Fake news, influencer e Resurrezione
«Dite così: “I suoi discepoli sono venuti di notte e l’hanno rubato, mentre noi dormivamo”».
I versetti dall’11 al 15 del capitolo 28 del Vangelo di Matteo spiegano come i capi dei giudei hanno affrontato l’evento – traumatico anche per loro – del sepolcro vuoto. Se lo leggiamo con le categorie moderne, potremmo dire che Matteo fa il debunking di una fake news spiegandone le origini. Abbiamo le guardie che riferiscono la loro versione ai sacerdoti e agli anziani, abbiamo la versione “ufficiale” da diffondere, abbiamo uno scambio di denaro che solidifica l’accordo tra soldati, falsi testimoni, “influencer” dell’epoca e persino la promessa di tenere buono il governatore, l’autorità competente. «Così questo racconto si è divulgato fra i Giudei fino ad oggi», chiude l’evangelista. Poche righe, certo, un racconto oserei dire triviale, che impallidisce al confronto con i versetti precedenti assai più gloriosi, dedicati all’apparizione del Risorto alle donne e ai discepoli, quelli sì ripresi in lungo e largo da secoli di arte cristiana.

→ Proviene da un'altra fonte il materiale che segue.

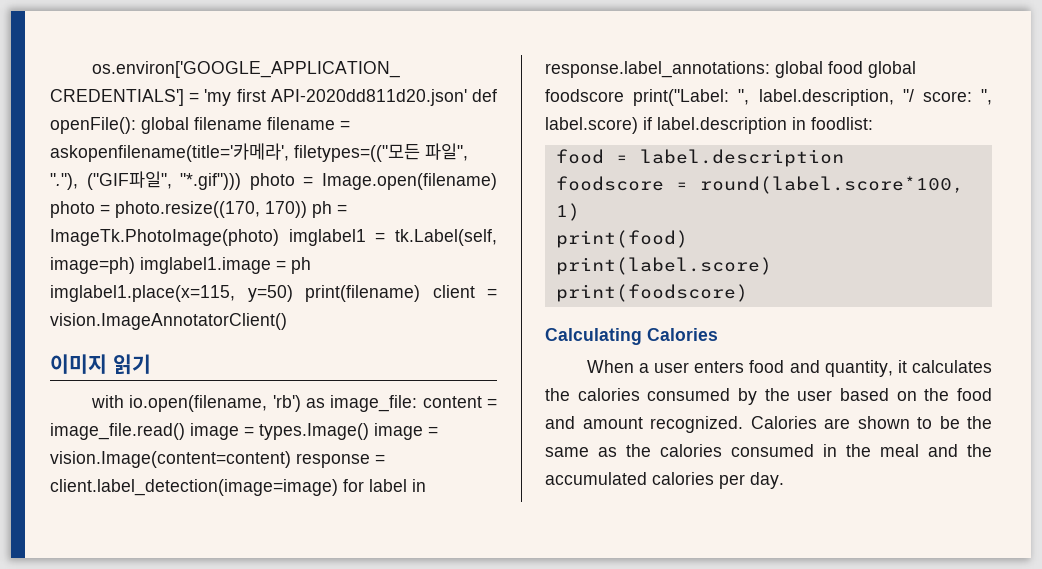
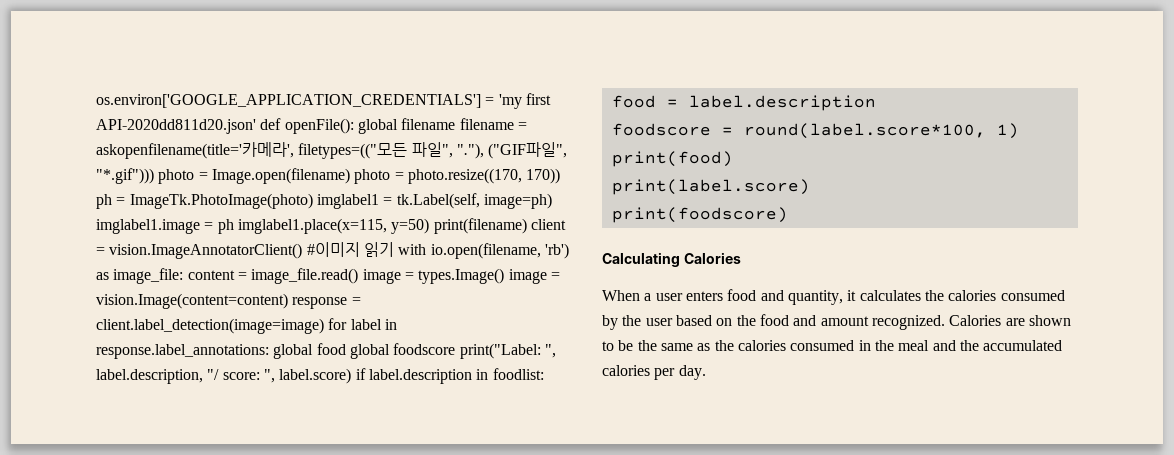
[50,354,107,374] // 이미지 -> [306,242,360,257] #이미지
(151, 364) // -> (394, 249) none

Nella nostra società dell’informazione, dove tutto è ridotto a un dato che può essere trasmesso, rilanciato, archiviato, nascosto o modificato, questa storia di depistaggio, corruzione e occultamento ci appare tremendamente attuale, sia per le logiche di potere e di denaro dietro alla fabbricazione di realtà alternative, sia perché in fondo questi soldati spaventati e questi capi “maneggioni” ci sembra proprio di vederli, così simili a noi e alle nostre dinamiche umane. Le tecnologie digitali amplificano queste dinamiche, non le creano. La battaglia tra verità e finzione si gioca totalmente sul piano dell’umano. Anche di fronte a notizie belle che hanno cambiato la storia, come la Resurrezione.